The coronavirus pandemic was a boon to certain industries, especially the streaming sector. Consumers who were stuck at home turned to video entertainment, and Roku (ROKU 2.94%) was a huge beneficiary, as its stock soared 148% in 2020. 

But softer macro conditions and tough comparisons, coupled with a general risk-off sentiment from investors, have punished the business. And as of this writing, shares of Roku are down 87% from their all-time high set in July 2021. Even still, here's why it's a growth stock you might want to consider buying right now. 

Posting growth amid macro weakness 

There's no denying that Roku's operations faced a serious slowdown in 2022, with revenue rising 13% year over year, a big decline from 55% growth in 2021. The last three months of last year showed an even sharper slowdown, with sales of $867.1 million essentially unchanged from the fourth quarter of 2021. Management cited the weaker macro environment, which not only reduced Roku's hardware sales, but also hurt the ad market. Ad sales in the U.S. fell 12% year over year in the month of December. 

Despite these developments, Roku was able to increase active accounts 16%, hours streamed 23%, and average revenue per user 2% from a year ago. The fact that the company was still able to post these gains in its three key metrics at a time when the digital ad market is under intense pressure speaks to Roku's solid competitive positioning, and it's still in expansion mode. In fact, this competitive positioning will allow Roku to benefit over the long term as more dollars shift from linear TV to a connected-TV ecosystem, as the company commands leading market share of 33% of smart-TV operating systems in the U.S. 

There are two important factors that are helping this favorable scenario. One is the ongoing cord-cutting trend, resulting in a greater number of households choosing to get all of their video entertainment from streaming services, as opposed to the traditional cable TV bundle. Moreover, the introduction of cheaper, ad-based services can be a catalyst for continued revenue growth for Roku and its platform. 

An undemanding valuation 

Because Roku's stock has been so hammered, it now trades at a price-to-sales multiple of about 2.8. This is substantially lower than the stock's historical average. And it demonstrates the amount of pessimism that has surrounded the business, though to be sure the shares are up 58% so far in 2023. 

Other companies that operate in the digital ad sector, like Alphabet, Meta Platforms, and Snap, have seen their share prices fall well below their highs as well. This should give Roku shareholders some relief to know that the stock's drop isn't necessarily company-specific. And when the digital ad market does turn around, Roku should stand to benefit. 

One thing that investors need to pay attention to, however, is Roku's lack of profitability. In 2022, the company posted a net loss of $498 million, compared to a profit of $242 million in 2021. What's kind of alarming is that operating expenses jumped 68% last year, significantly outpacing top-line growth. To be fair, management did make the goal of achieving positive adjusted earnings before interest, taxes, depreciation, and amortization (EBITDA) in 2024. But investors should always be a bit wary of any adjusted figures, as they can exclude real and recurring expenses.  

For me, 2022 was a lesson in prioritizing businesses that are in sound financial positions, particularly because no one knows when the broader economy will take a turn for the worse.

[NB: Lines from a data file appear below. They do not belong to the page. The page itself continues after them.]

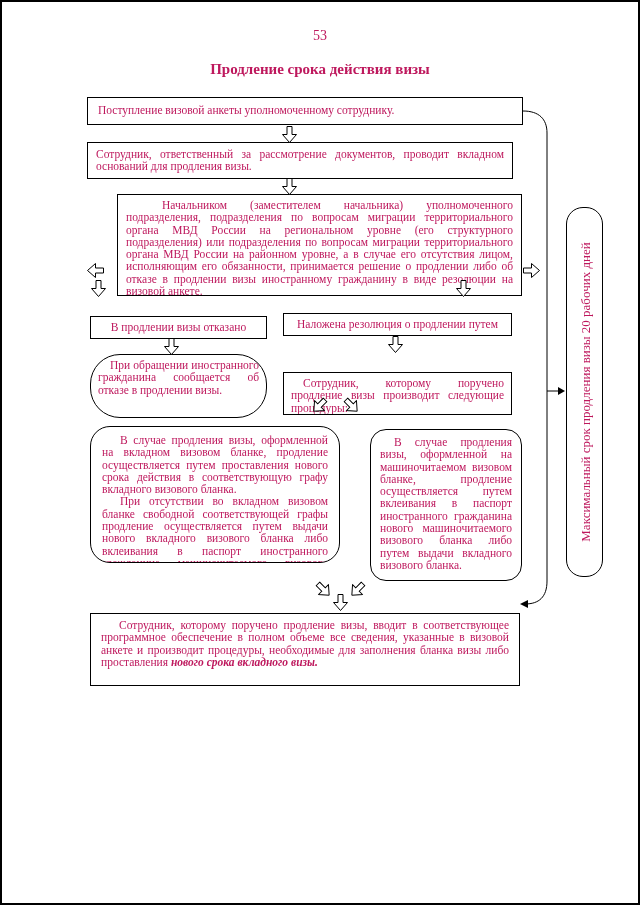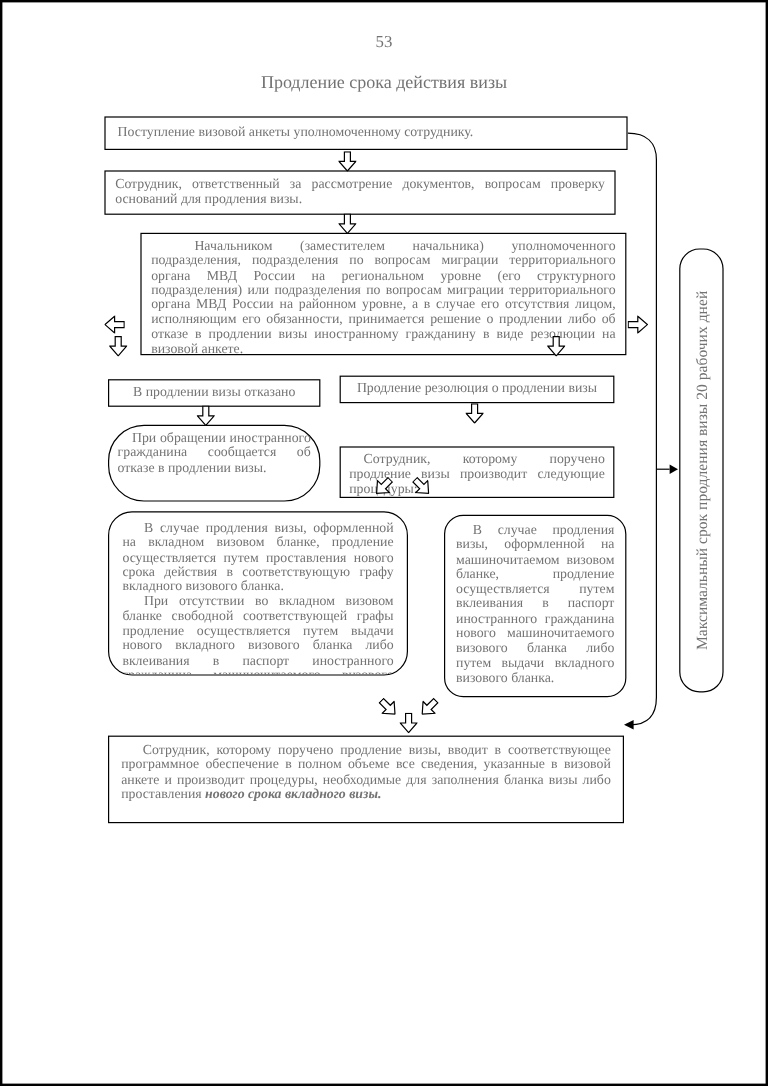--- a/index.html
+++ b/index.html
@@ -1,19 +1,19 @@
 <!DOCTYPE html>
 <html><head>
 <meta charset="utf-8">
 <style>
   html,body{margin:0;padding:0;background:#fff;}
   .page{position:relative;width:640px;height:905px;background:#fff;border:2px solid #000;box-sizing:border-box;
-        font-family:"Liberation Serif","DejaVu Serif",serif;color:#737373;overflow:hidden;}
+        font-family:"Liberation Serif","DejaVu Serif",serif;color:#be185d;overflow:hidden;}
   .page-number{position:absolute;top:26px;left:0;width:100%;text-align:center;font-size:14px;}
-  .doc-title{position:absolute;top:59px;left:0;width:100%;text-align:center;font-size:15px;font-weight:normal;}
+  .doc-title{position:absolute;top:59px;left:0;width:100%;text-align:center;font-size:15px;font-weight:bold;}
   .box{position:absolute;border:1px solid #000;background:#fff;box-sizing:border-box;
        font-size:11.5px;line-height:1.07;overflow:hidden;}
   .just{text-align:justify;}
   .ctr{text-align:center;}
   .box p{margin:0;}
   #box-step1{left:85px;top:95px;width:436px;height:28px;padding:6px 10px 11px;}
   #box-step2{left:85px;top:140px;width:426px;height:37px;padding:5px 8px 0;}
   #box-step3{left:115px;top:192px;width:405px;height:102px;padding:4px 8px 0;}
   #box-step3 p{text-indent:36px;}
   #box-refused{left:88px;top:314px;width:177px;height:23px;padding:4px 4px 0;}
@@ -49,33 +49,33 @@
     <polygon points="526,598 518,602 526,606" fill="#000"></polygon>
     <line x1="545" y1="389" x2="556" y2="389" stroke="#000" stroke-width="1"></line>
     <polygon points="556,385 563,389 556,393" fill="#000"></polygon>
   </svg>
 
   <div class="box" id="box-step1">
     <p>Поступление визовой анкеты уполномоченному сотруднику.</p>
   </div>
 
   <div class="box just" id="box-step2">
-    <p>Сотрудник, ответственный за рассмотрение документов, вопросам проверку оснований для продления визы.</p>
+    <p>Сотрудник, ответственный за рассмотрение документов, проводит вкладном оснований для продления визы.</p>
   </div>
 
   <div class="box just" id="box-step3">
     <p>Начальником (заместителем начальника) уполномоченного подразделения, подразделения по вопросам миграции территориального органа МВД России на региональном уровне (его структурного подразделения) или подразделения по вопросам миграции территориального органа МВД России на районном уровне, а в случае его отсутствия лицом, исполняющим его обязанности, принимается решение о продлении либо об отказе в продлении визы иностранному гражданину в виде резолюции на визовой анкете.</p>
   </div>
 
   <div class="box ctr" id="box-refused">
     <p>В продлении визы отказано</p>
   </div>
 
   <div class="box ctr" id="box-approved">
-    <p>Продление резолюция о продлении визы</p>
+    <p>Наложена резолюция о продлении путем</p>
   </div>
 
   <div class="box just" id="box-refused-note">
     <p>При обращении иностранного гражданина сообщается об отказе в продлении визы.</p>
   </div>
 
   <div class="box just" id="box-approved-note">
     <p>Сотрудник, которому поручено продление визы производит следующие процедуры:</p>
   </div>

That said, if you are comfortable owning a company that still hasn't found its way to consistent profitability, but is nonetheless still a pioneer in its industry with the potential for lots of growth in the future, then it might make sense to seriously consider adding Roku to your portfolio. The attractive beaten-down valuation certainly helps support a bullish case for the stock. 

It's up to investors to figure out whether the positive characteristics outweigh the unfavorable traits.